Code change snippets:
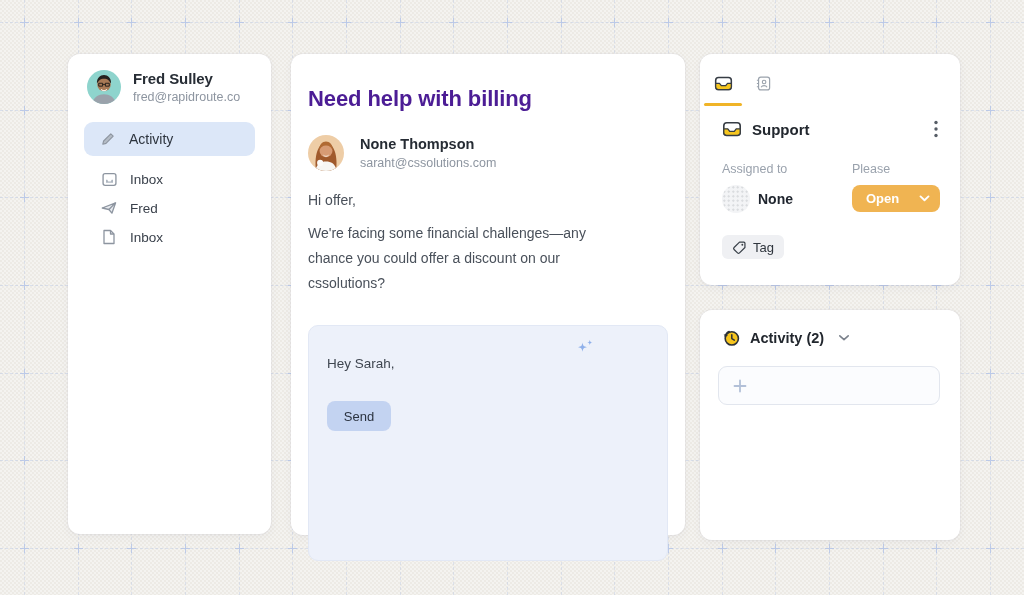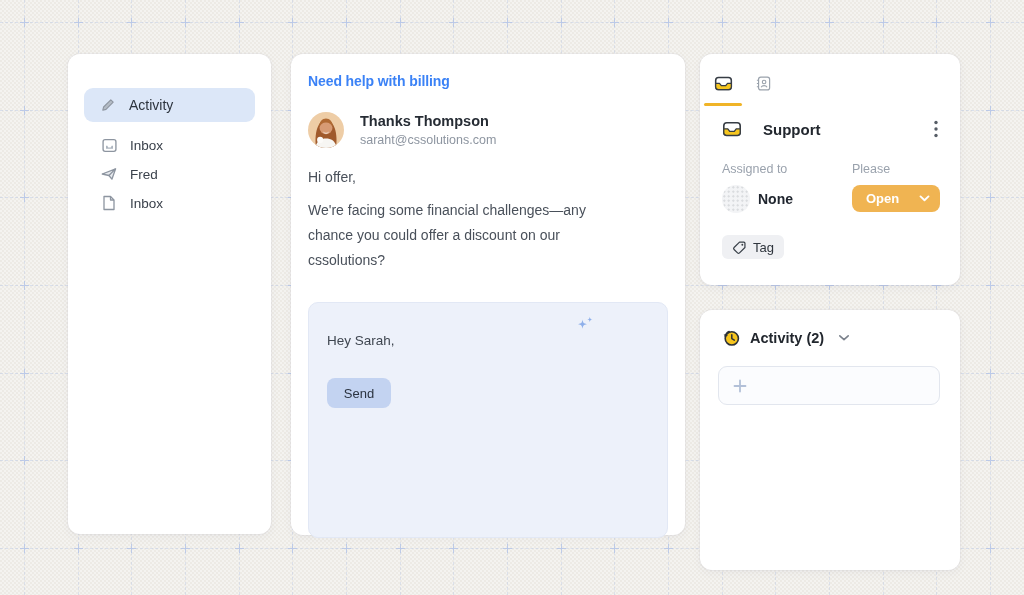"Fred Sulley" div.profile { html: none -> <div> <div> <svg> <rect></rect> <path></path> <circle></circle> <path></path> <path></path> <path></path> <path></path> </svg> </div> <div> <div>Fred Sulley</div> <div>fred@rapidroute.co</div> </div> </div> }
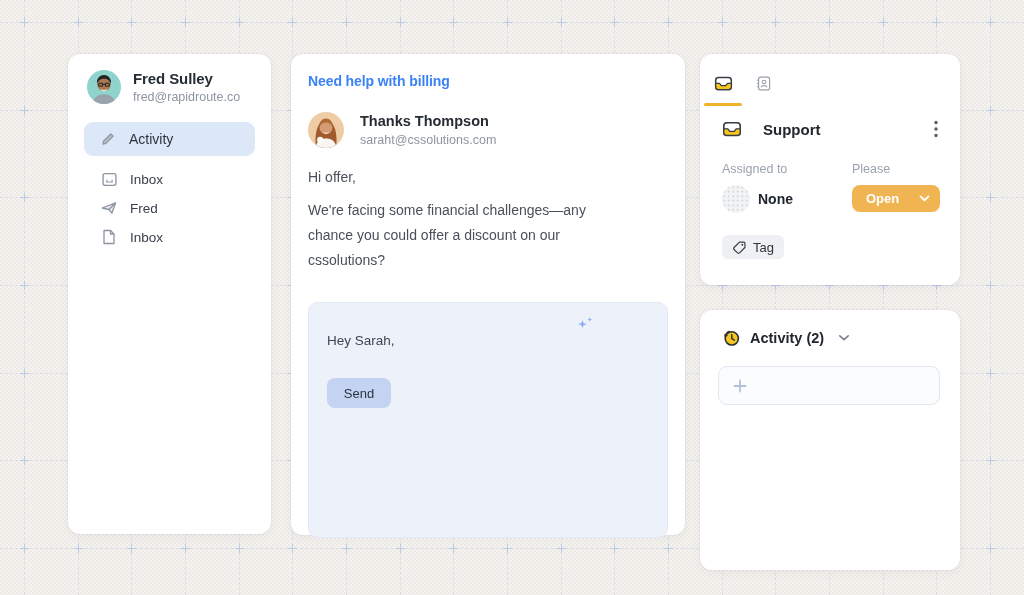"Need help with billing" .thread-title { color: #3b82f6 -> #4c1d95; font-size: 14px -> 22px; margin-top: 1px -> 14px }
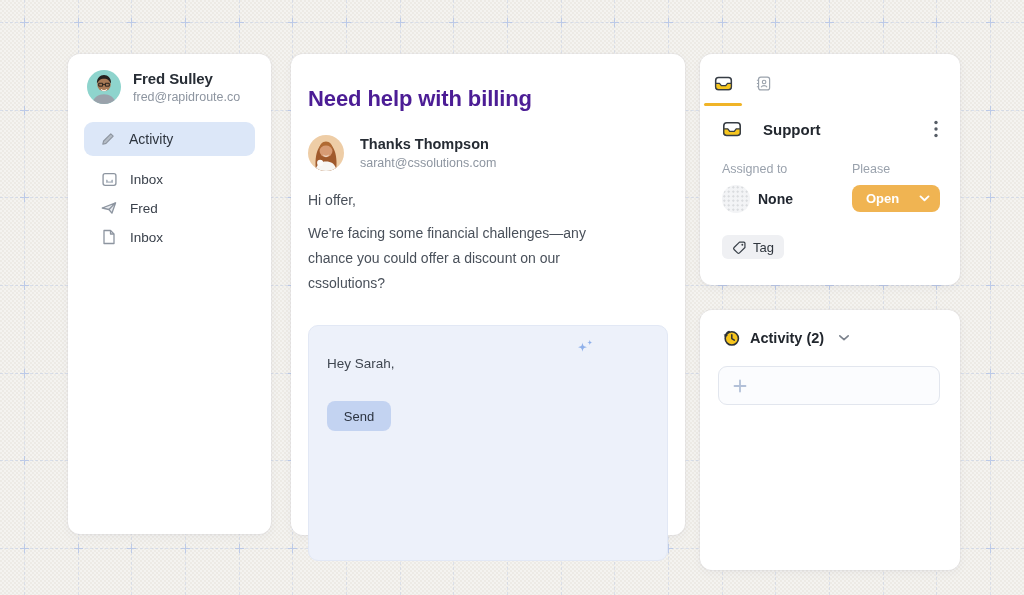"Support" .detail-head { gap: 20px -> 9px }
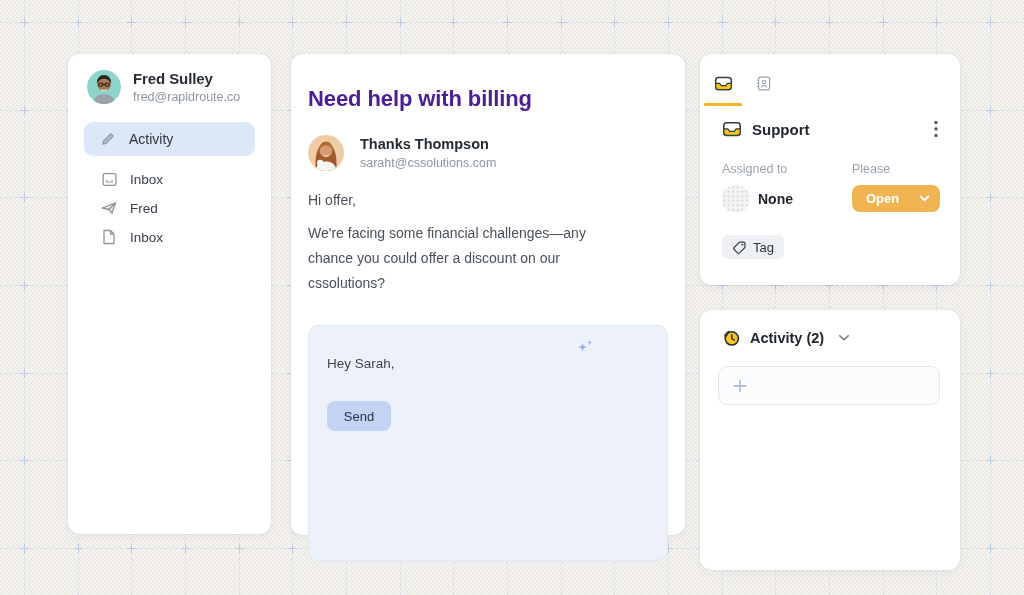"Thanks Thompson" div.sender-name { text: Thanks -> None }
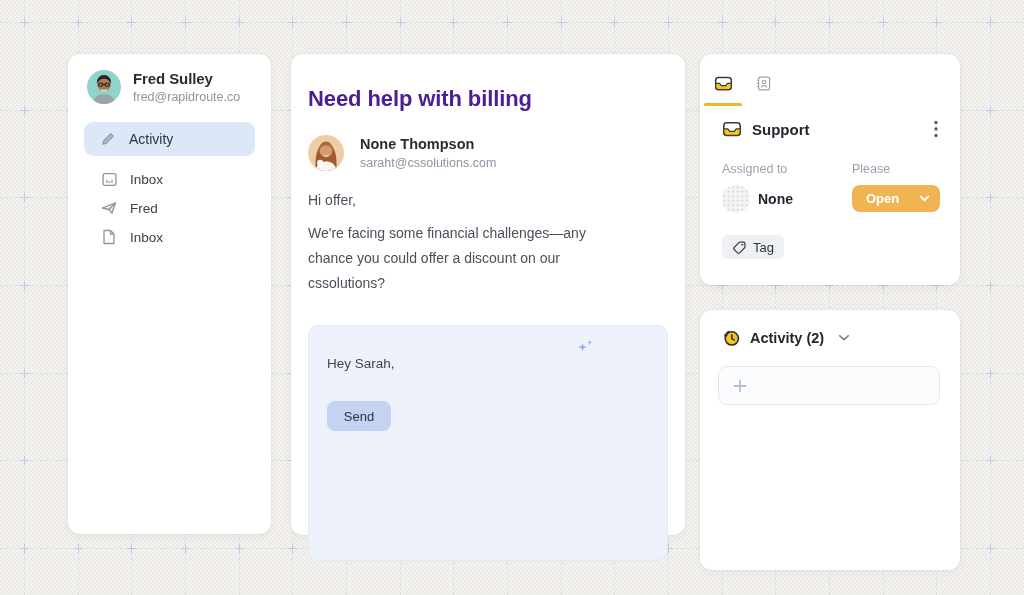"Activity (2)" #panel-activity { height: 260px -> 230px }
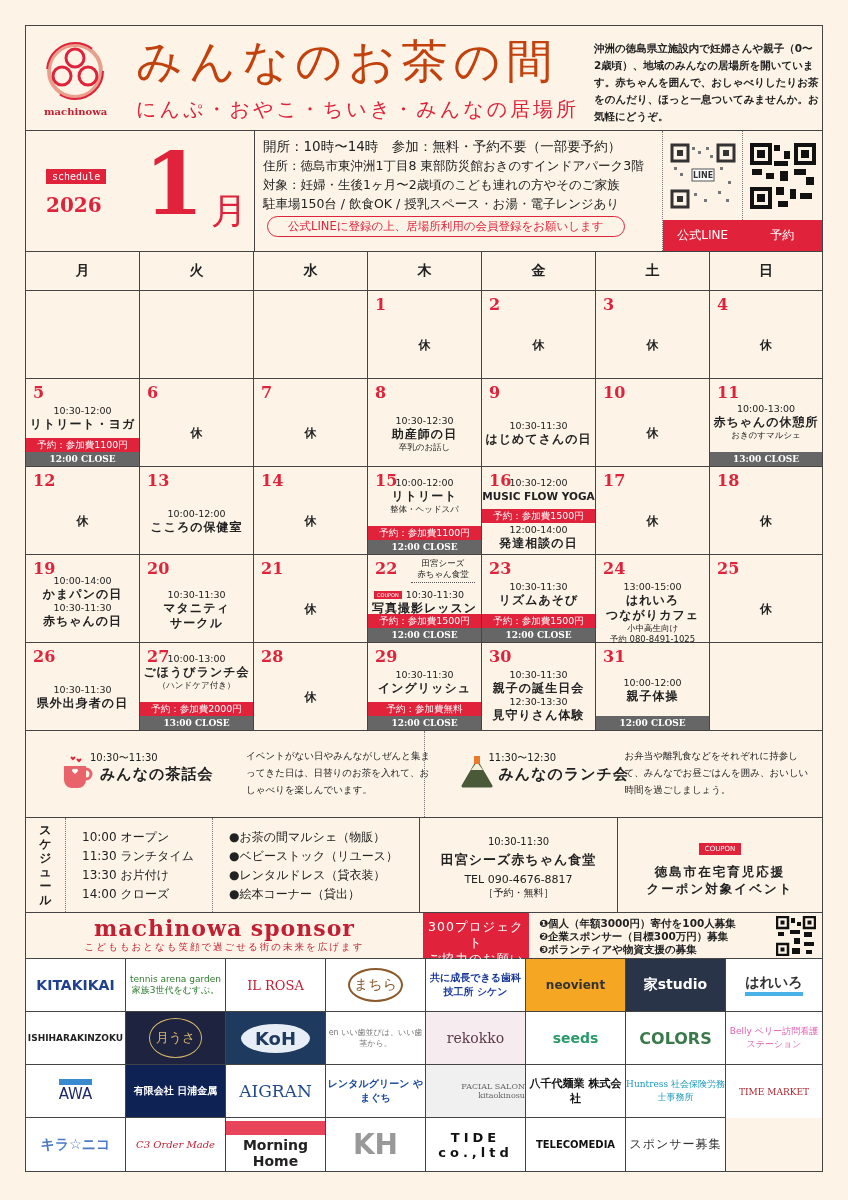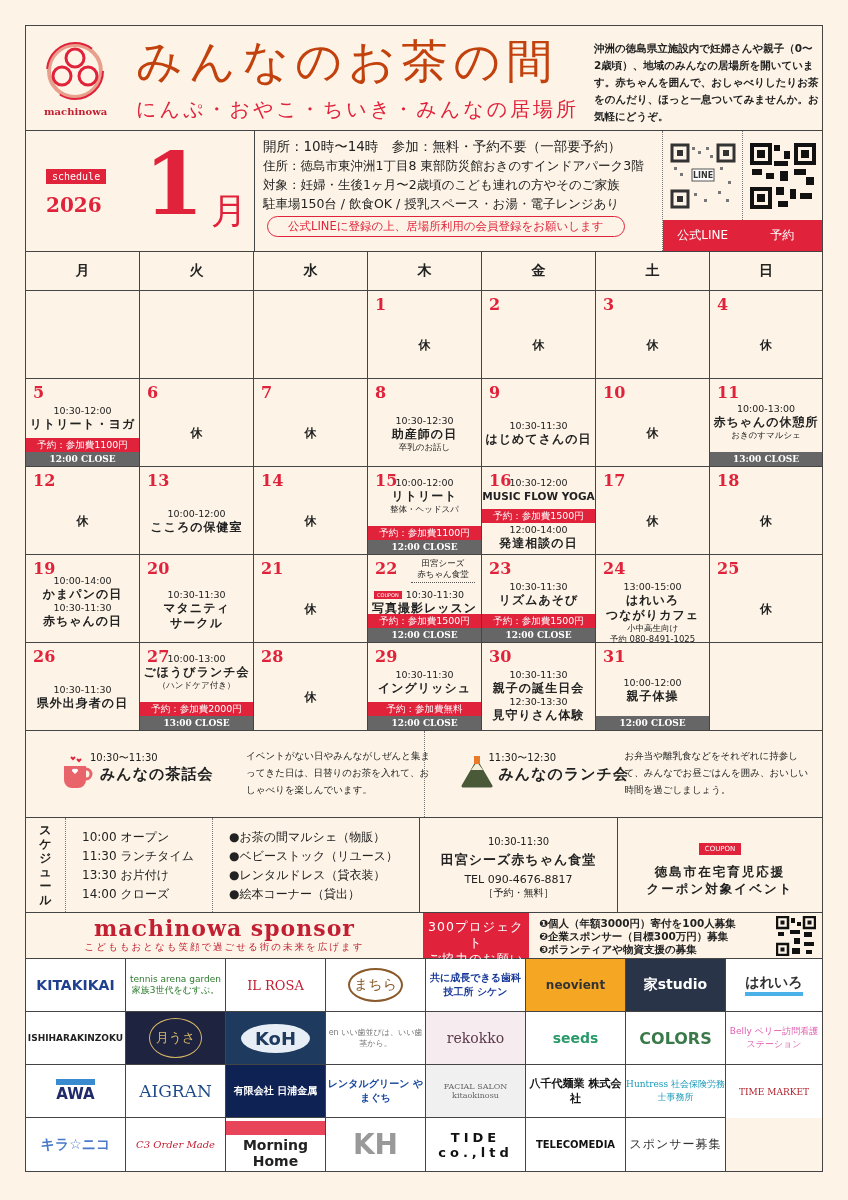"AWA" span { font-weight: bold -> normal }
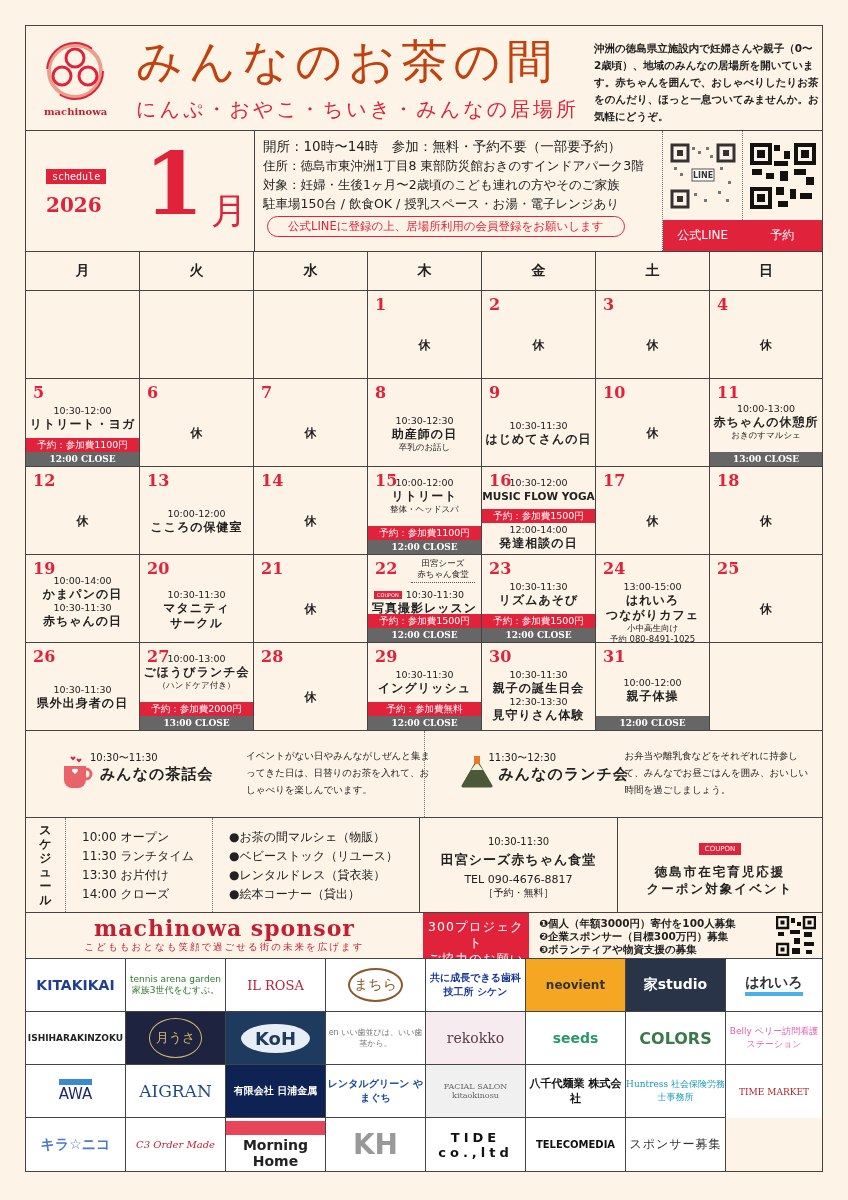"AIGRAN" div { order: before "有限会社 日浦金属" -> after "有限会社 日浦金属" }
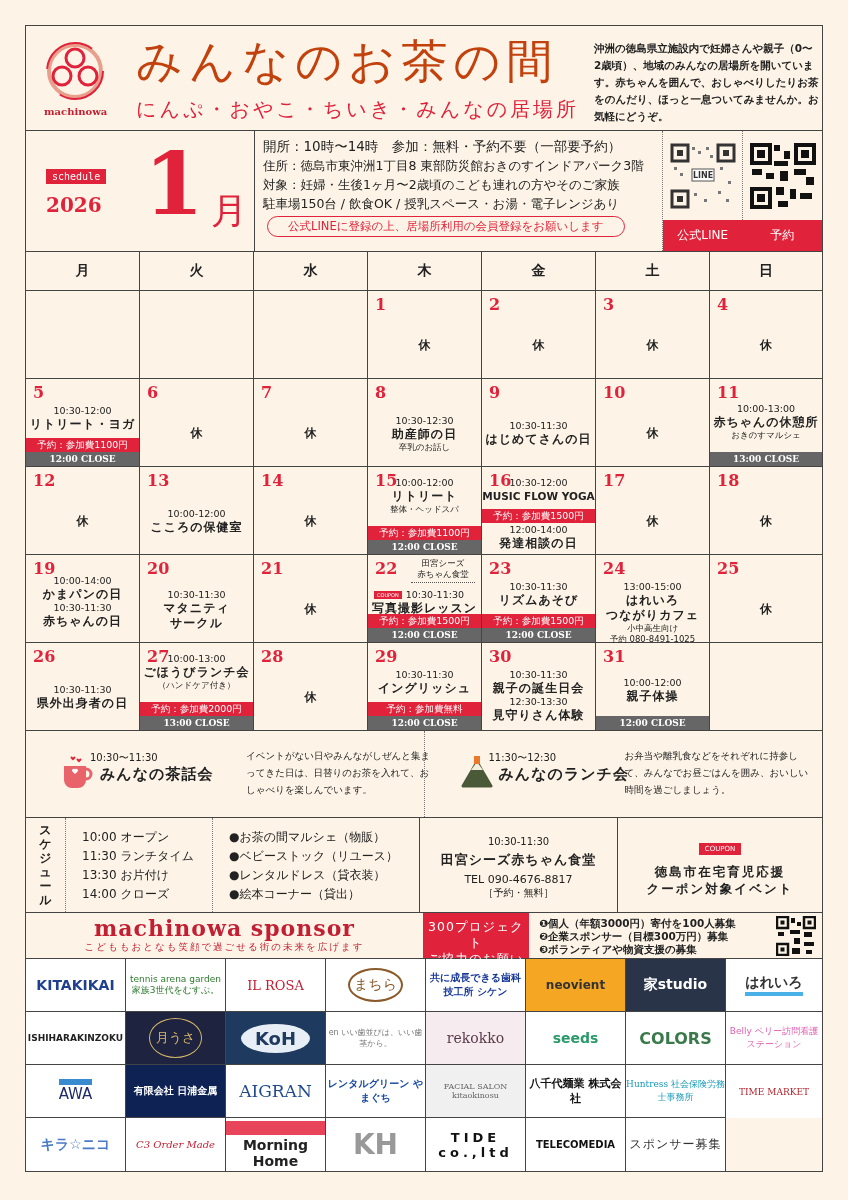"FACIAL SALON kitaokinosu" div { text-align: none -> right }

**TASK INSTRUCTIONS:**
Write the lines from the line containing "text: Thanks ->" through the last line of the data out again exactly, and only those lines; pictures stay out.

**SOLUTION FOR THIS PROBLEM:**
"Thanks Thompson" div.sender-name { text: Thanks -> None }
"Activity (2)" #panel-activity { height: 260px -> 230px }
"AWA" span { font-weight: bold -> normal }
"AIGRAN" div { order: before "有限会社 日浦金属" -> after "有限会社 日浦金属" }
"FACIAL SALON kitaokinosu" div { text-align: none -> right }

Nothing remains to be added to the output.